_Source data_
────────────────

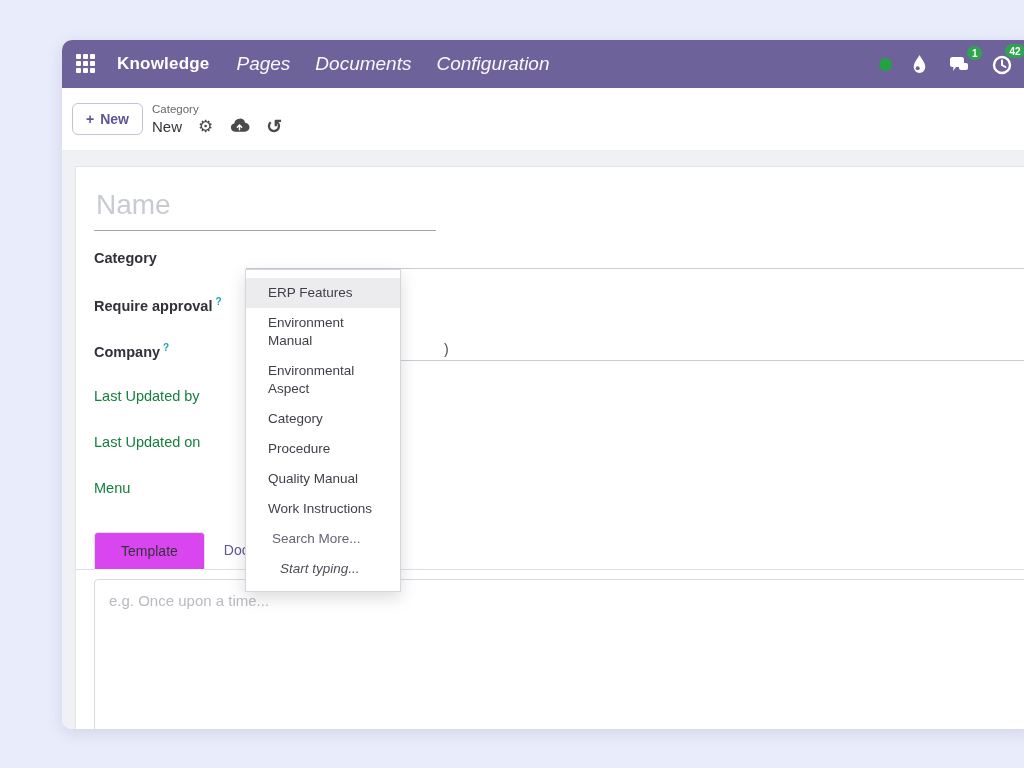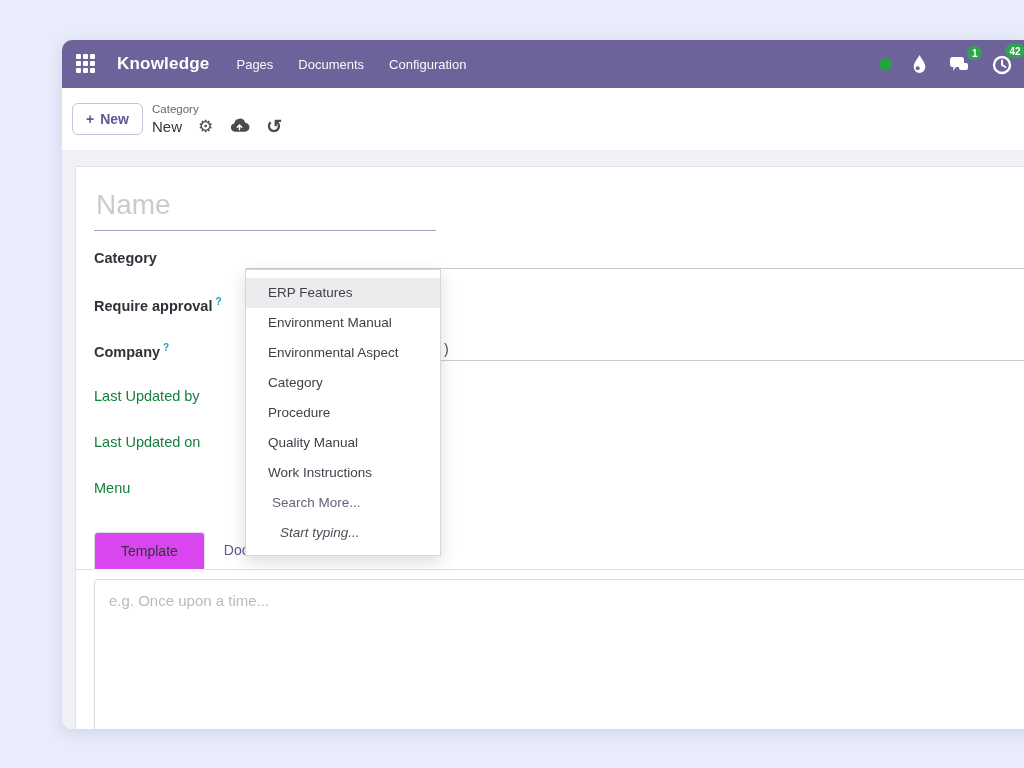"Pages" .nav-item { font-size: 13px -> 19px; font-style: none -> italic }
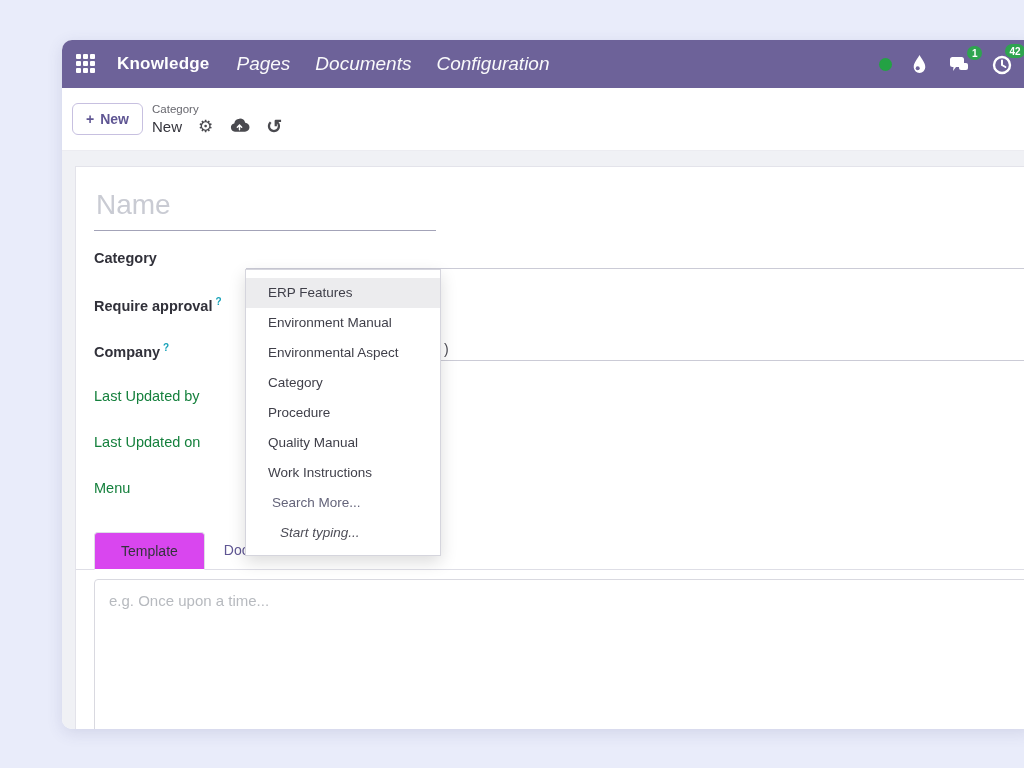"ERP Features" .dropdown { width: 196px -> 156px }
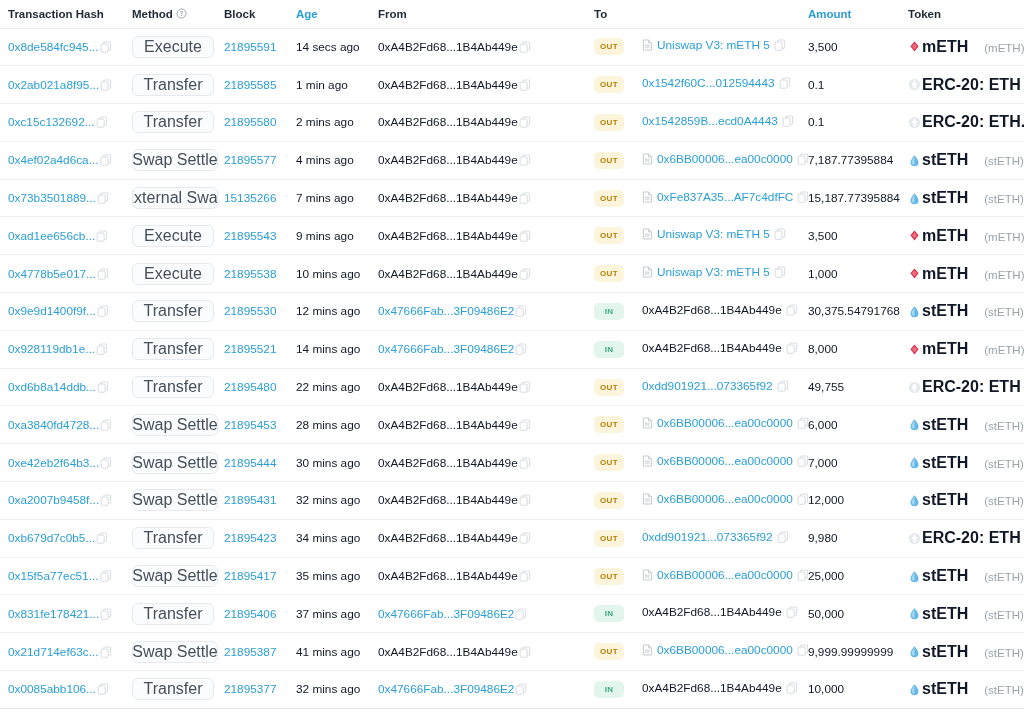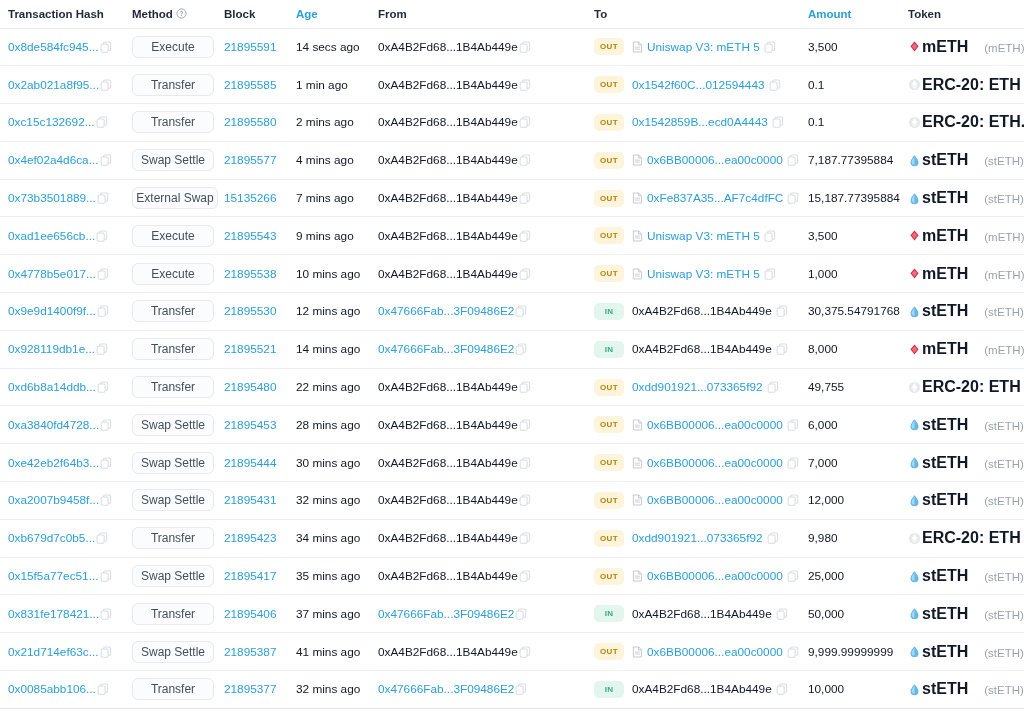"Execute" .method-pill { font-size: 12px -> 16px }
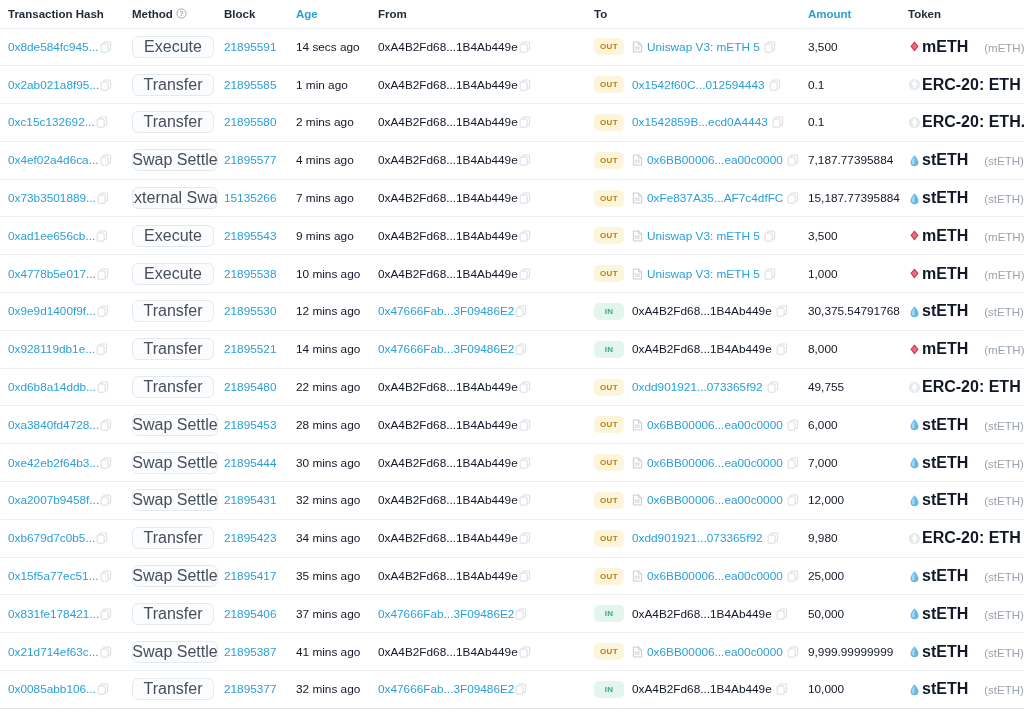"OUT" .to-wrap { align-items: center -> flex-start; gap: 8px -> 18px }
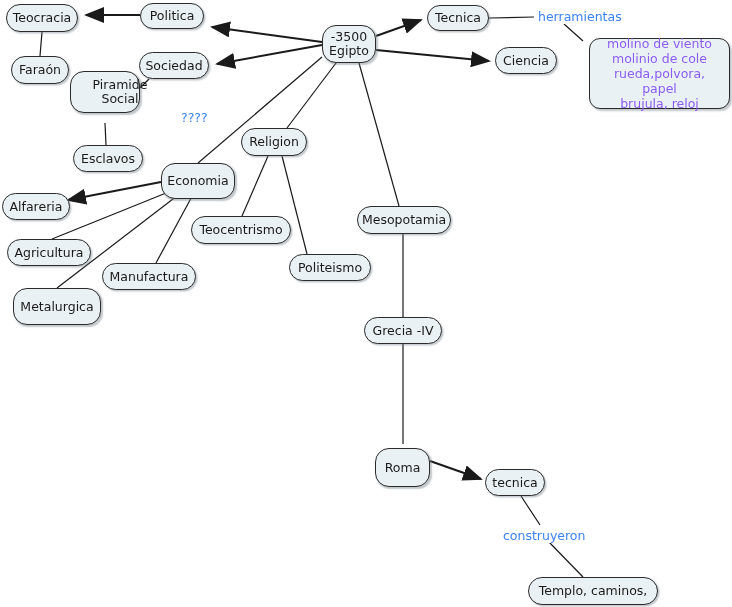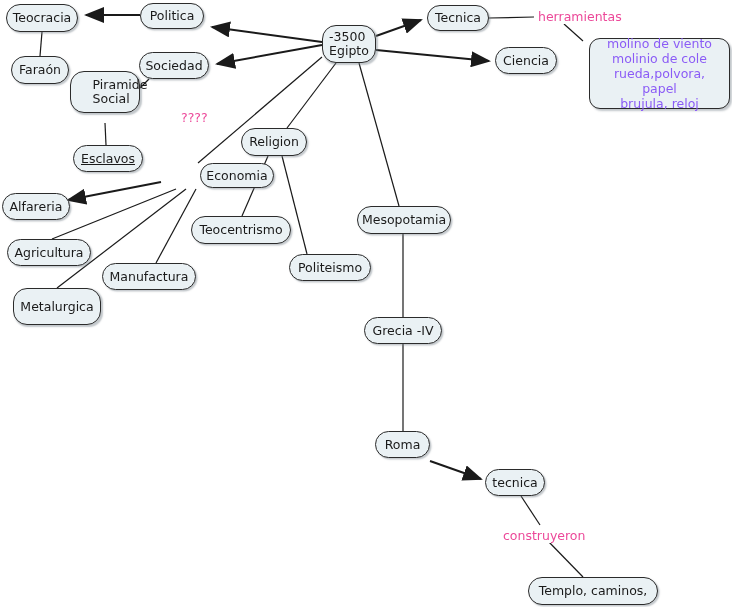"Teocracia" .node { text-align: none -> center }
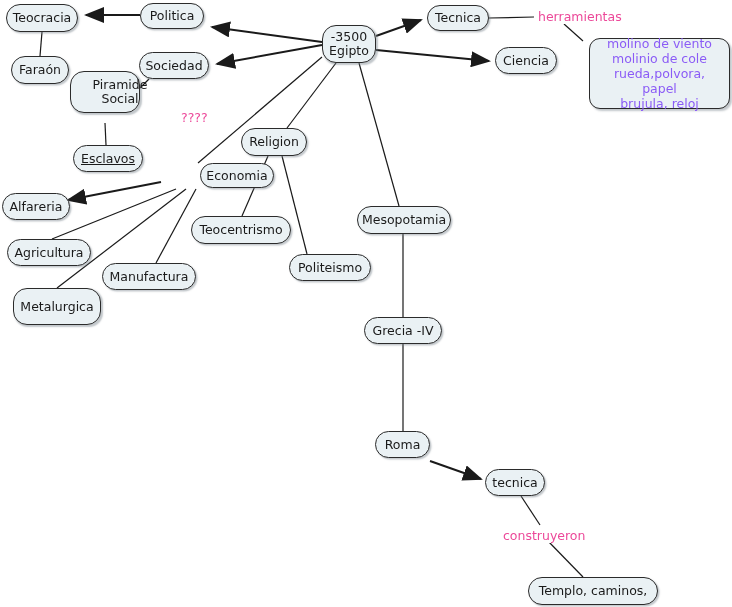"herramientas" .link-label { color: #ec4899 -> #3b82f6 }
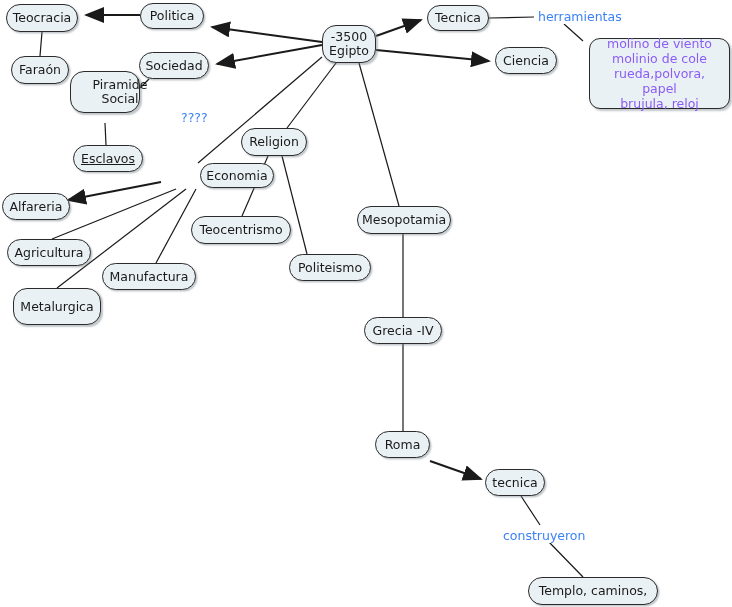"Esclavos" div.node { text-decoration: underline -> none }
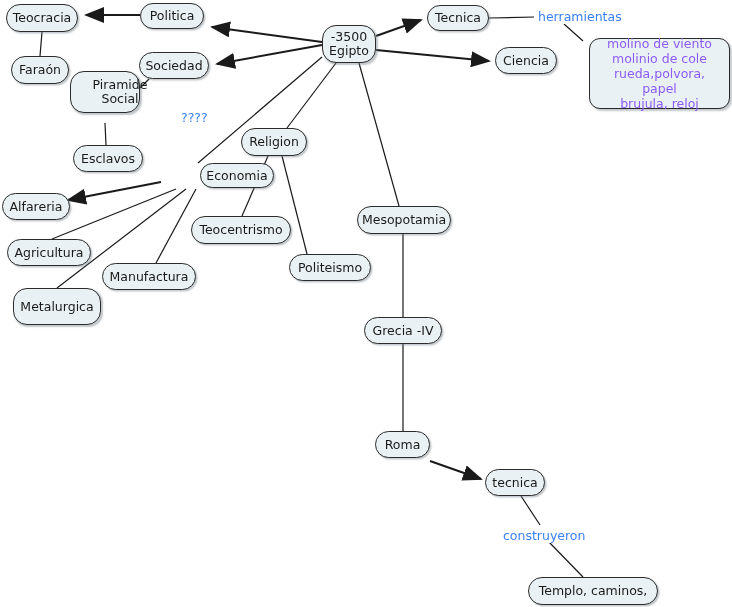"Economia" div.node { height: 25px -> 36px; margin-left: 39px -> none }
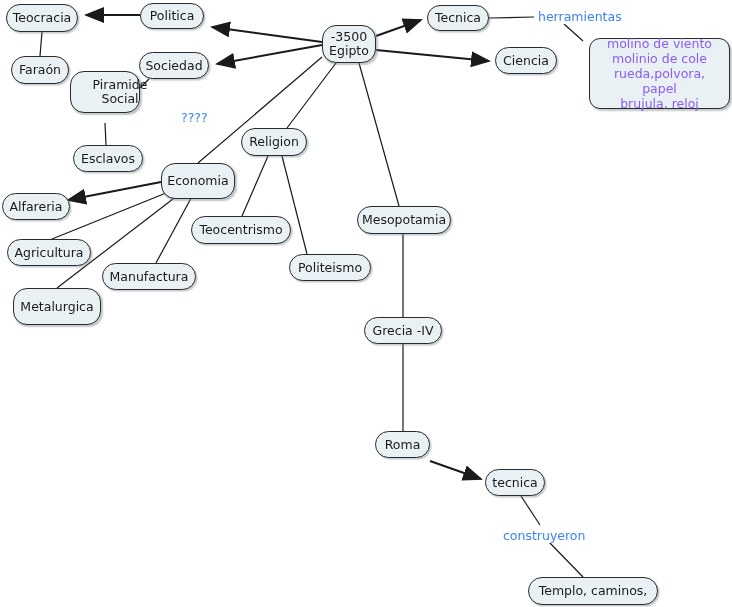"Roma" div.node { height: 27px -> 39px; top: 431px -> 448px }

────────────────

_Instructions to follow_
Write every entry again exactly as given, skipping the pictures.

_Your response_
"Pages" .nav-item { font-size: 13px -> 19px; font-style: none -> italic }
"ERP Features" .dropdown { width: 196px -> 156px }
"Execute" .method-pill { font-size: 12px -> 16px }
"OUT" .to-wrap { align-items: center -> flex-start; gap: 8px -> 18px }
"Teocracia" .node { text-align: none -> center }
"herramientas" .link-label { color: #ec4899 -> #3b82f6 }
"Esclavos" div.node { text-decoration: underline -> none }
"Economia" div.node { height: 25px -> 36px; margin-left: 39px -> none }
"Roma" div.node { height: 27px -> 39px; top: 431px -> 448px }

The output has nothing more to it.